◆ **Task directions**: Using the records below, copy out exactly the line that contains "discount: 3% = 1788.24 -> none" and every line that follows it, up to and including the last, and no others.

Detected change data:
►
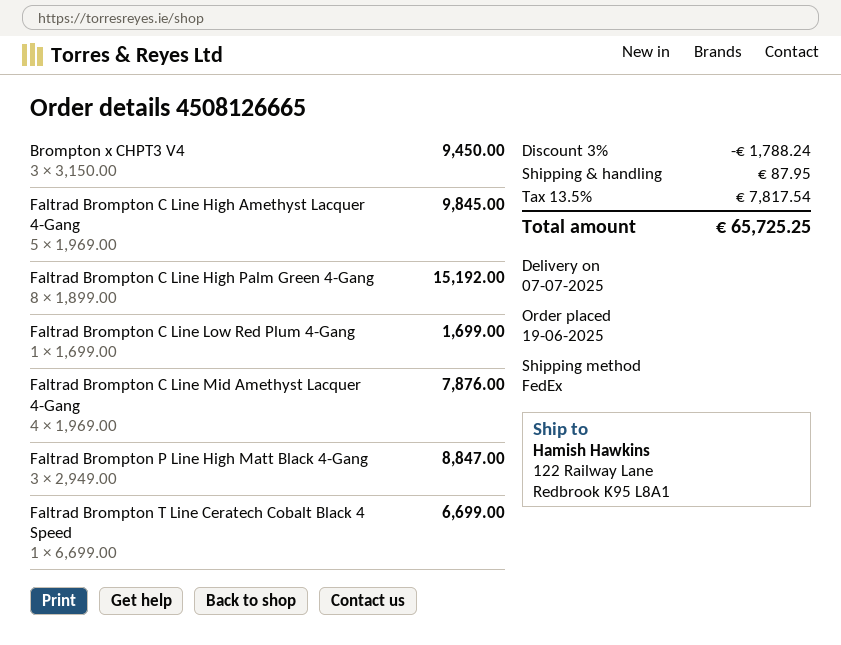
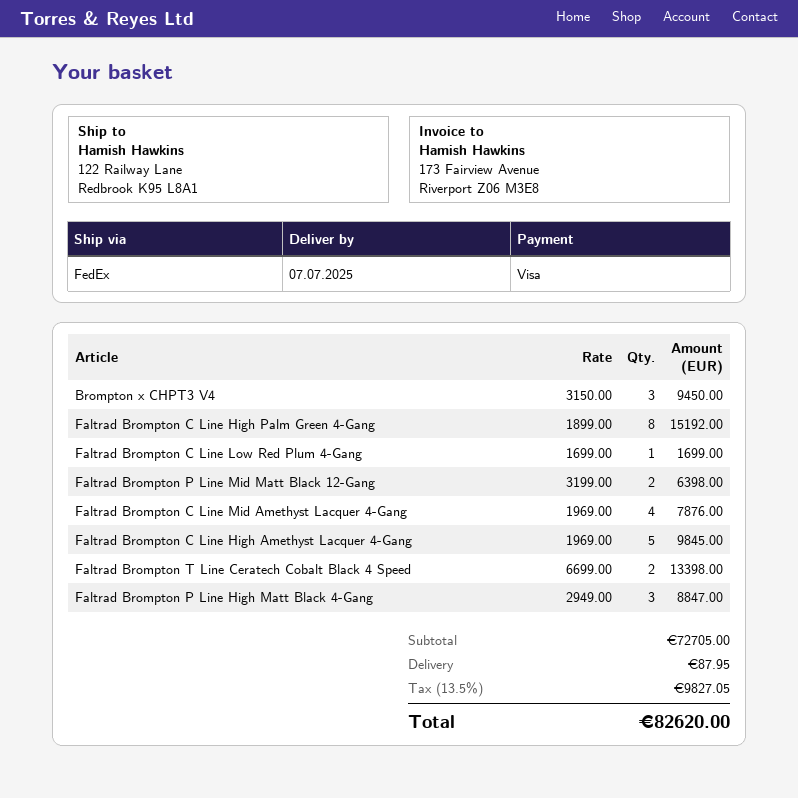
Faltrad Brompton T Line Ceratech Cobalt Black 4 Speed: 1 x 6699.00 = 6699.00 -> 2 x 6699.00 = 13398.00
Faltrad Brompton P Line Mid Matt Black 12-Gang: none -> 2 x 3199.00 = 6398.00
discount: 3% = 1788.24 -> none
tax: 13.5% = 7817.54 -> 13.5% = 9827.05
total: 65725.25 -> 82620.00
◄
◆ **Answer area**:
discount: 3% = 1788.24 -> none
tax: 13.5% = 7817.54 -> 13.5% = 9827.05
total: 65725.25 -> 82620.00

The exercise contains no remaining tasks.